What is it?

Component of a papers recommender system in a cross-lingual and multidisciplinary scope.

Result of the Coursework of MBA in Data Science and Analytics - USP / ESALQ - 2020-2022.

Designed to be customizable in many ways:

sentence-transformer model
the maximum number of candidate articles for the evaluation of semantic similarity
accepts any type of document that has bibliographic references

Dependences

sentence-transformer
celery
mongoengine

Sentence transformer models

Choose one of the models: https://huggingface.co/models?library=sentence-transformers&pipeline_tag=sentence-similarity&sort=downloads&search=multilingual

For instance, paraphrase-xlm-r-multilingual-v1.

The instructions below you can get from "</> Use in sentence-transformers" button found at any hugging face model web page.

git lfs install
git clone https://huggingface.co/sentence-transformers/paraphrase-xlm-r-multilingual-v1
# if you want to clone without large files – just their pointers
# prepend your git clone with the following env var:
GIT_LFS_SKIP_SMUDGE=1

Move paraphrase-xlm-r-multilingual-v1 to the folder where you will keep the models, for instance, /path/my_sentence_transformers_models

If you get any error related to git lfs.
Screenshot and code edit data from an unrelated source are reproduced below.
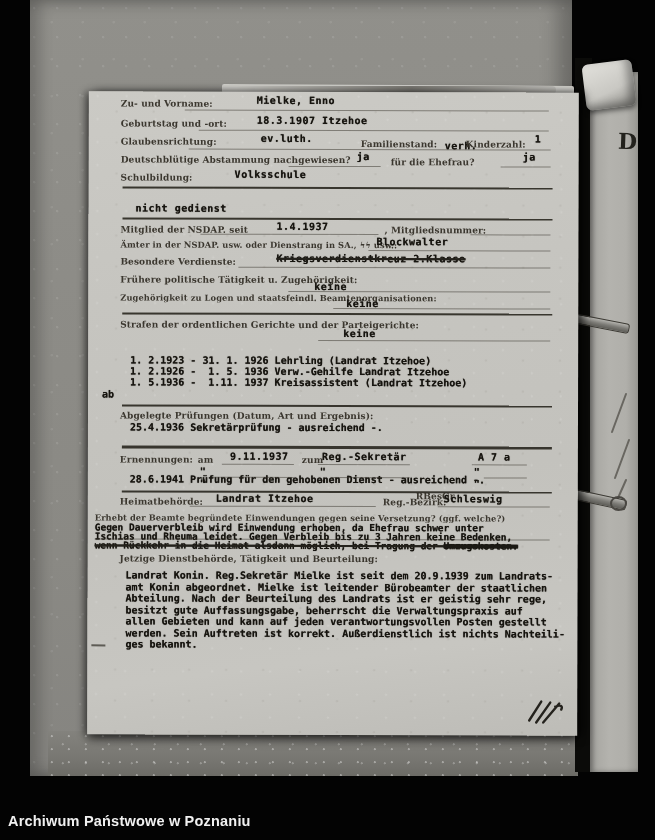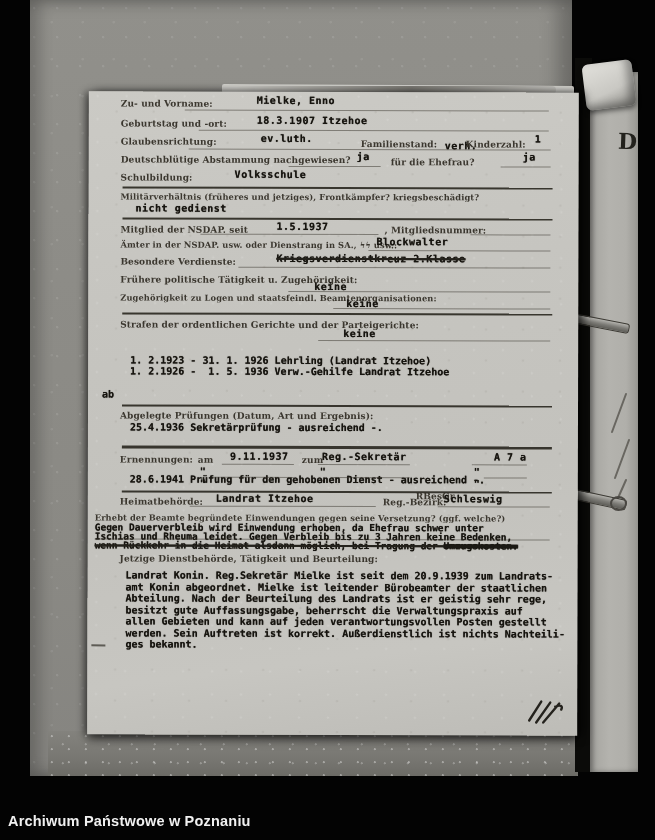--- a/index.html
+++ b/index.html
@@ -123,7 +123,6 @@
 
     <div class="hr" style="top:95px;"></div>
 
-    <span class="lbl sm" style="left:32px;top:100px;">Militärverhältnis (früheres und jetziges), Frontkämpfer?  kriegsbeschädigt?</span>
     <span class="t" style="left:47px;top:111px;">nicht gedienst</span>
 
     <div class="hr" style="top:126px;"></div>

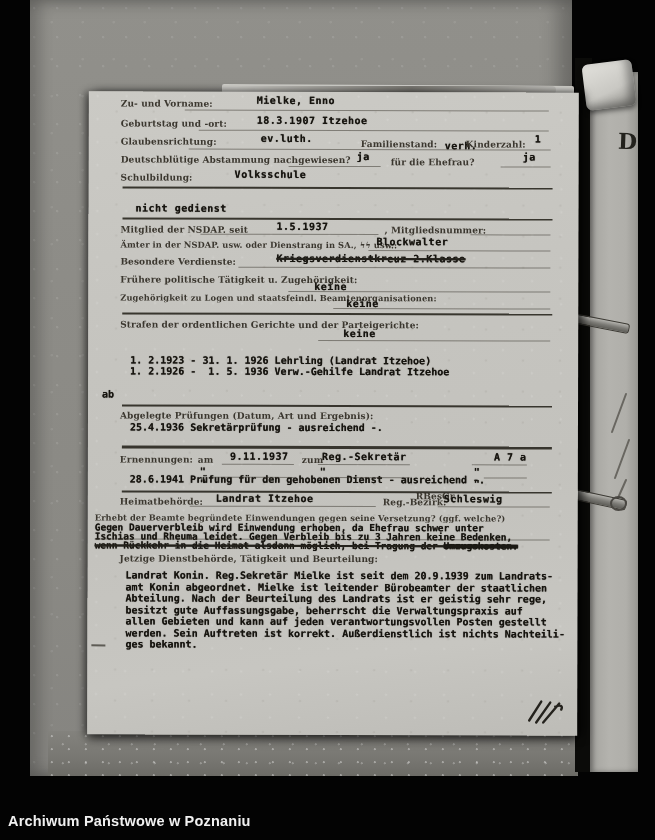--- a/index.html
+++ b/index.html
@@ -128,7 +128,7 @@
     <div class="hr" style="top:126px;"></div>
 
     <span class="lbl" style="left:32px;top:133px;">Mitglied der NSDAP. seit</span>
-    <span class="t" style="left:188px;top:129px;">1.5.1937</span>
+    <span class="t" style="left:188px;top:129px;">1.4.1937</span>
     <span class="lbl" style="left:296px;top:133px;">, Mitgliedsnummer:</span>
     <div class="rl" style="left:112px;top:142px;width:178px;"></div>
     <div class="rl" style="left:382px;top:142px;width:80px;"></div>

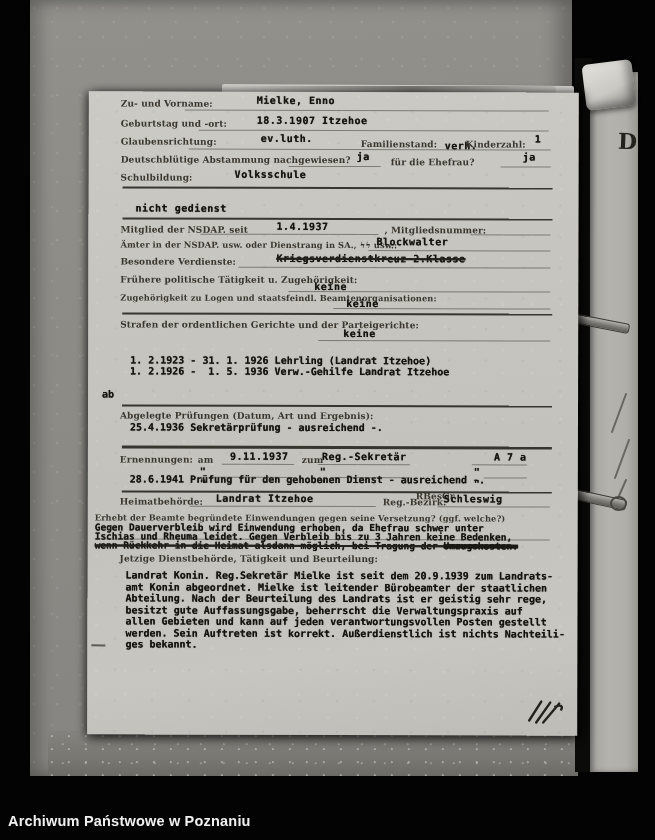--- a/index.html
+++ b/index.html
@@ -157,6 +157,7 @@
 
     <span class="t nosp" style="left:42px;top:263px;">1. 2.1923 - 31. 1. 1926 Lehrling (Landrat Itzehoe)</span>
     <span class="t nosp" style="left:42px;top:274px;">1. 2.1926 -  1. 5. 1936 Verw.-Gehilfe Landrat Itzehoe</span>
+    <span class="t nosp" style="left:42px;top:285px;">1. 5.1936 -  1.11. 1937 Kreisassistent (Landrat Itzehoe)</span>
     <span class="t nosp" style="left:14px;top:297px;">ab</span>
 
     <div class="hr" style="top:313px;"></div>

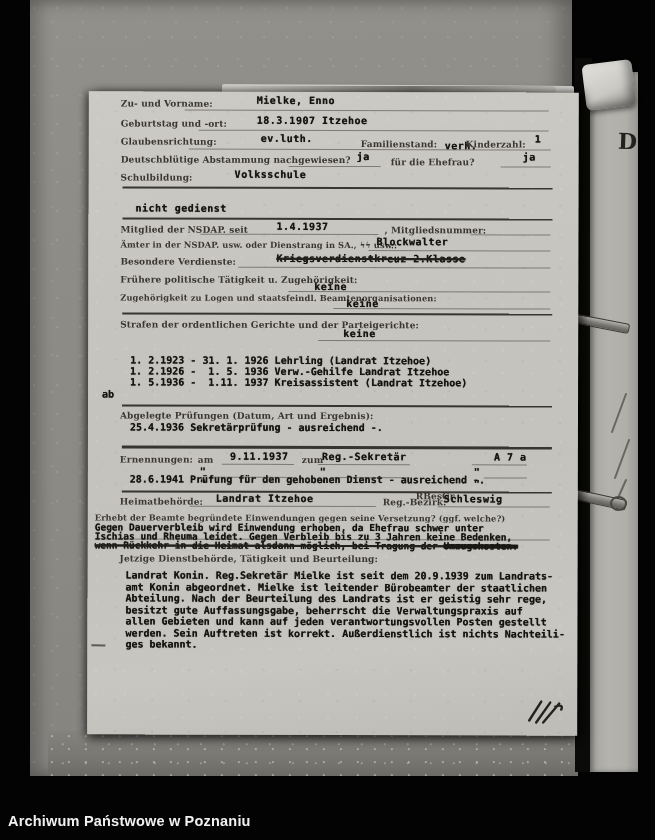--- a/index.html
+++ b/index.html
@@ -174,7 +174,7 @@
     <span class="lbl" style="left:214px;top:363px;">zum</span>
     <span class="t" style="left:234px;top:359px;">Reg.-Sekretär</span>
     <span class="lbl" style="left:328px;top:363px;margin-top:36px;">RBesGr.</span>
-    <span class="t" style="left:390px;top:359px;margin-left:16px;">A 7 a</span>
+    <span class="t" style="left:390px;top:359px;">A 7 a</span>
     <div class="rl" style="left:134px;top:372px;width:72px;"></div>
     <div class="rl" style="left:230px;top:372px;width:92px;"></div>
     <div class="rl" style="left:384px;top:372px;width:55px;"></div>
Check https://git-lfs.github.com/.

MongoDB

docker pull mongo
docker run -d -p 27017:27017 --name papers_recommeder_mongo mongo:latest

Rabbitmq

docker pull rabbitmq
docker run -d -p 5672:5672 --name papers_recommeder_rabbitmq rabbitmq

Model

The algorithm adopted is a combination of recommender systems graph based and content based filtering with semantic similarity

The identification of the relationship between scientific articles is made during the document's entry into the system through the common bibliographic references. Subsequently, the documents are ranked by semantic similarity and recorded in a database.

The recommendation system works in two steps: creating links between articles via common citations and assigning a similarity coefficient for a selection of these linked articles.

The system itself does not establish which articles should be recommended.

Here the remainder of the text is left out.